Nokia was slow to grasp how the smartphonealtered the nature of the industry and is now relying heavily on the success of its new Windows-based Lumia phone, writes Tony Glover...
A Nokia, the world's former undisputed top mobile phone maker, has been downgraded to "junk" status by the credit rating agency Standard & Poor's.
This follows another downgrade by Fitch Ratings and some disastrous first-quarter figures from the Finnish phone maker. In January to March of this year, Nokia had losses of €1.34 billion (Dh6.44bn) versus a profit of €439 million for the same period last year. Net sales also plummeted from about €10.4bn to about €7.4bn.
Timo Ihamuotila, the executive vice president and chief financial officer, responded to the credit downgrade by saying that Nokia was in the middle of a transformation programme. He points to Nokia's new Lumia 900 smartphone as evidence of the company's transformation after its controversial decision last year to ditch its own smartphone software in favour of Windows Phone in order to take on the iPhone manufacturer Apple and phone makers such as Samsung, which are making smartphones powered by the search giant Google's Android software.
Steve Wozniak, a co-founder of Apple, describes the Lumia screen as "much more beautiful" than that of the iPhone and Android phones.
By allying itself closely with Microsoft, Nokia plans to tap into the Seattle software giant's plans to provide standard services across a range of connected devices including not only mobile phones but PCs, televisions, laptops and tablet computers.
According to the Silicon Valley technology guru Rob Enderle, the principal analyst at Enderle Group, "The true power of the Microsoft/Nokia partnership is still months off, as the Lumia 900 was not designed in concert with Microsoft.

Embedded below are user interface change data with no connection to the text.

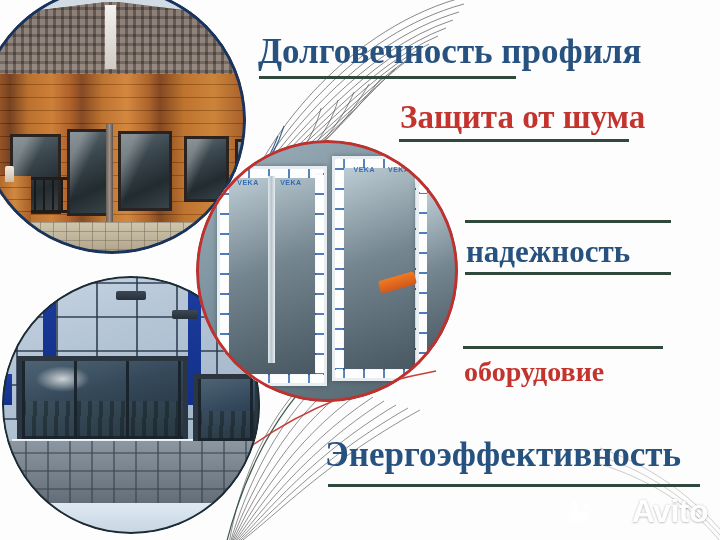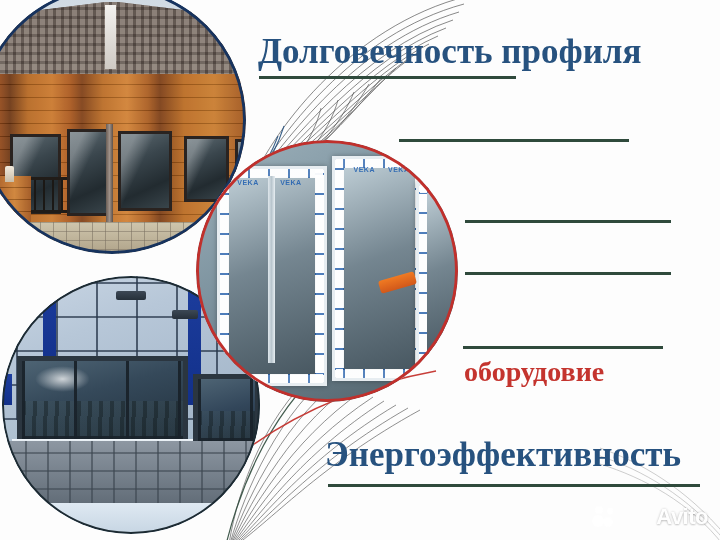"Защита от шума" div.hl { html: none -> <div>Защита от шума</div> }
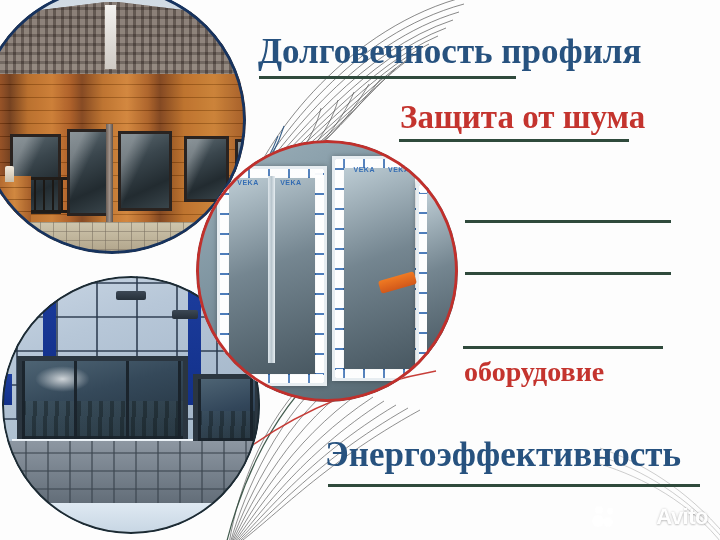"надежность" div.hl { html: none -> <div>надежность</div> }
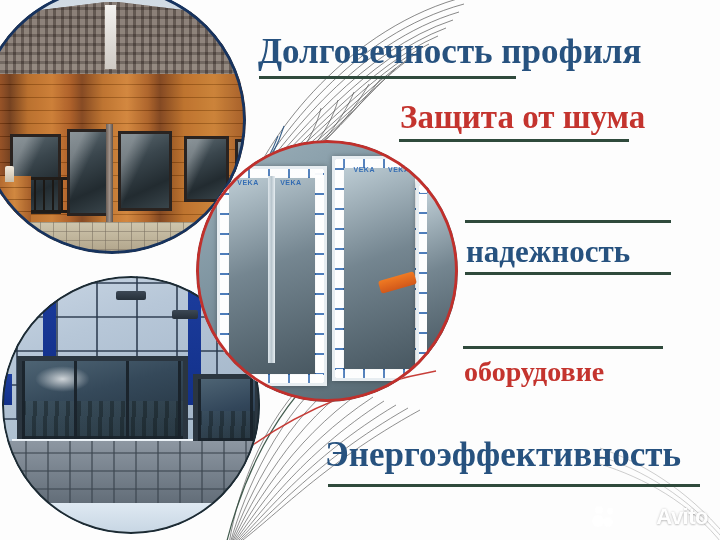"Avito" #avito .av-text { font-size: 22px -> 32px }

The next generation will be and likely to sport some unique capabilities the 900 now lacks."
Despite an initial software glitch during its US launch preventing some users from connecting to the internet, the Lumia 900 has been well-reviewed and is widely acknowledged to be technically superior to the current iPhone.
"[Nokia's] Windows Phone is fully worthy - at least from a technical perspective - of similar success to that currently enjoyed by iOS and Android devices," says Tony Cripps, an analyst at the research firm Ovum.
But this may be a hollow victory for Nokia, as success in the mobile phone market is no longer determined by hardware technology, at which Nokia excels in comparison to Apple. Nowadays, consumers are more easily tempted by the services and applications available on a phone and by the way that it is marketed as a fashion and lifestyle accessory. And, on both these crucial counts, Apple is well ahead.
"Marketing money talks louder than technology … The only reasons for the apparent failure of Nokia and Microsoft can be those of branding, marketing and retail," says Mr Cripps.
As well as having a better advertising and marketing strategy than its rivals, Apple grasped far earlier than its rivals that the smartphone industry was in a software race more than it was in a hardware contest. By offering a vast range of services and applications on its iPhone in the form of apps, Apple has managed to distinguish its product in the minds of consumers.
"It isn't that the iPhone is that good - it isn't," says Mr Enderle. "It is that the entire solution Apple wraps the iPhone with, including marketing, is vastly better than anyone else has yet launched."
Nokia has been slow to grasp the way the transition from traditional mobile phones to smartphones has essentially altered the nature of the industry.
"Nokia was very insular and, as the market changed, believed its path was the correct one," says Mr Enderle. "This is often an issue with a dominant company. It self-justifies bad decisions because it believes, as leader, it knows more than anyone else."
Nokia displayed similar hubris when it lost out in the early days of China's mobile phone boom by its reluctance to alter its basic mobile phone design to suit local tastes.
If Nokia is going to represent a serious challenge for Apple, it will need the support of network carriers such as Vodafone. By endorsing smartphones other than the iPhone and Android models, mobile carriers stand to regain some of the power they have lost.
"More vigorous involvement by carriers seems vital if the near-duopoly of Apple and Samsung/Android is ever to be challenged, let alone broken," says Mr Cripps.
It is very much in the carriers' interests to start recommending Nokia's Windows phones to customers in order to break the stranglehold of Apple and Google. Both internet companies are increasingly selling directly to their customers and controlling which services and applications they use. This leaves the telecoms carriers in the potentially highly vulnerable position of being relegated to mere utilities.
"Apple and Google, in particular, are also the companies causing the most erosion to carriers' relationships with their subscribers through their powerful disintermediating effects," says Mr Cripps.
If Nokia's new Windows phones prove as popular with consumers as they have with industry reviewers, and, if the carriers decide to strengthen their position by supporting Nokia's Windows phones, then the Finnish phone maker could be heading for a major comeback.